[Revision tracking records]

......

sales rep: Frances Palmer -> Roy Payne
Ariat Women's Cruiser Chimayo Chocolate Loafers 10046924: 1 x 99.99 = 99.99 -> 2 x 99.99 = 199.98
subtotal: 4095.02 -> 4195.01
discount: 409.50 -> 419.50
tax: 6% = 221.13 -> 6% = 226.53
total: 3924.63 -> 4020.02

......

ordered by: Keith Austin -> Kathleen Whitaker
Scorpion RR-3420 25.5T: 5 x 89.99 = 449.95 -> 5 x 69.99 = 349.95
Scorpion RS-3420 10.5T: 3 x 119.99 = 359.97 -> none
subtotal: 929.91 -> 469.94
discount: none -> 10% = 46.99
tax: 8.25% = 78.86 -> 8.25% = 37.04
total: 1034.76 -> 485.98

......

→ **TASK GOAL**: Using the records above, copy word for word the line with "subtotal: 929.91 -> 469.94", the line with "total: 1034.76 -> 485.98", and every line between them.

→ **OUTPUT OF THE EXERCISE**:
subtotal: 929.91 -> 469.94
discount: none -> 10% = 46.99
tax: 8.25% = 78.86 -> 8.25% = 37.04
total: 1034.76 -> 485.98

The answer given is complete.